Exercise objective:
Give back each entry verbatim.

Data: Begin

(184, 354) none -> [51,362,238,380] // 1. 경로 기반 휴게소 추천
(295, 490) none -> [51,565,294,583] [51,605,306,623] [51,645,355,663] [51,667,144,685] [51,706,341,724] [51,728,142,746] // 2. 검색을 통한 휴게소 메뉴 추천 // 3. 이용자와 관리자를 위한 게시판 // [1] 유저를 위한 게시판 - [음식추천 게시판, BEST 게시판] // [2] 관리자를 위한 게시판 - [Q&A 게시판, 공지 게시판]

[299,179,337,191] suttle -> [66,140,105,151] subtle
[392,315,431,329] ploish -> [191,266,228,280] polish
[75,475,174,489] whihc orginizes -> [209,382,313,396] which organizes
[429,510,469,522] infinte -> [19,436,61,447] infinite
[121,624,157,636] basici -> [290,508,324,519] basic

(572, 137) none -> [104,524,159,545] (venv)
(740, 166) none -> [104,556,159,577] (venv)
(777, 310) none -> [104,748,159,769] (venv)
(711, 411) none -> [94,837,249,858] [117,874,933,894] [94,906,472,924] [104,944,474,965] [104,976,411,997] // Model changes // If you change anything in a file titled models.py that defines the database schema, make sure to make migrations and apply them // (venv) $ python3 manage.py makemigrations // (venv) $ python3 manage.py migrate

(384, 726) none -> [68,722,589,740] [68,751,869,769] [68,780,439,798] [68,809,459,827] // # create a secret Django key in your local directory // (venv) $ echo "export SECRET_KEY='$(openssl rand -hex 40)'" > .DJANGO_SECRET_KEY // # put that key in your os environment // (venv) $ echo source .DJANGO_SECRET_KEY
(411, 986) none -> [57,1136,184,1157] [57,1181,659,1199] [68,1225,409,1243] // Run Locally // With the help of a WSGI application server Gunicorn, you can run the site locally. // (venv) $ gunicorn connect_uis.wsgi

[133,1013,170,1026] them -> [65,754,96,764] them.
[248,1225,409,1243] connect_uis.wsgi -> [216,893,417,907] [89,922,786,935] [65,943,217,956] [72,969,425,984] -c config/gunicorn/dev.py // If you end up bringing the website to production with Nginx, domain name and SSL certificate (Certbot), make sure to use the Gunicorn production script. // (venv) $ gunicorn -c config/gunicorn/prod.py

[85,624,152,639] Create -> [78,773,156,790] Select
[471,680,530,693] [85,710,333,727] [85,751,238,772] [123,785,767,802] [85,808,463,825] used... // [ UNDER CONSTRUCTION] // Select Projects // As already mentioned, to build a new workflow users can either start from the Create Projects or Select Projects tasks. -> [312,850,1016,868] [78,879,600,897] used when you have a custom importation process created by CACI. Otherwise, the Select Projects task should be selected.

Data: End

Written solution:
(184, 354) none -> [51,362,238,380] // 1. 경로 기반 휴게소 추천
(295, 490) none -> [51,565,294,583] [51,605,306,623] [51,645,355,663] [51,667,144,685] [51,706,341,724] [51,728,142,746] // 2. 검색을 통한 휴게소 메뉴 추천 // 3. 이용자와 관리자를 위한 게시판 // [1] 유저를 위한 게시판 - [음식추천 게시판, BEST 게시판] // [2] 관리자를 위한 게시판 - [Q&A 게시판, 공지 게시판]

[299,179,337,191] suttle -> [66,140,105,151] subtle
[392,315,431,329] ploish -> [191,266,228,280] polish
[75,475,174,489] whihc orginizes -> [209,382,313,396] which organizes
[429,510,469,522] infinte -> [19,436,61,447] infinite
[121,624,157,636] basici -> [290,508,324,519] basic

(572, 137) none -> [104,524,159,545] (venv)
(740, 166) none -> [104,556,159,577] (venv)
(777, 310) none -> [104,748,159,769] (venv)
(711, 411) none -> [94,837,249,858] [117,874,933,894] [94,906,472,924] [104,944,474,965] [104,976,411,997] // Model changes // If you change anything in a file titled models.py that defines the database schema, make sure to make migrations and apply them // (venv) $ python3 manage.py makemigrations // (venv) $ python3 manage.py migrate

(384, 726) none -> [68,722,589,740] [68,751,869,769] [68,780,439,798] [68,809,459,827] // # create a secret Django key in your local directory // (venv) $ echo "export SECRET_KEY='$(openssl rand -hex 40)'" > .DJANGO_SECRET_KEY // # put that key in your os environment // (venv) $ echo source .DJANGO_SECRET_KEY
(411, 986) none -> [57,1136,184,1157] [57,1181,659,1199] [68,1225,409,1243] // Run Locally // With the help of a WSGI application server Gunicorn, you can run the site locally. // (venv) $ gunicorn connect_uis.wsgi

[133,1013,170,1026] them -> [65,754,96,764] them.
[248,1225,409,1243] connect_uis.wsgi -> [216,893,417,907] [89,922,786,935] [65,943,217,956] [72,969,425,984] -c config/gunicorn/dev.py // If you end up bringing the website to production with Nginx, domain name and SSL certificate (Certbot), make sure to use the Gunicorn production script. // (venv) $ gunicorn -c config/gunicorn/prod.py

[85,624,152,639] Create -> [78,773,156,790] Select
[471,680,530,693] [85,710,333,727] [85,751,238,772] [123,785,767,802] [85,808,463,825] used... // [ UNDER CONSTRUCTION] // Select Projects // As already mentioned, to build a new workflow users can either start from the Create Projects or Select Projects tasks. -> [312,850,1016,868] [78,879,600,897] used when you have a custom importation process created by CACI. Otherwise, the Select Projects task should be selected.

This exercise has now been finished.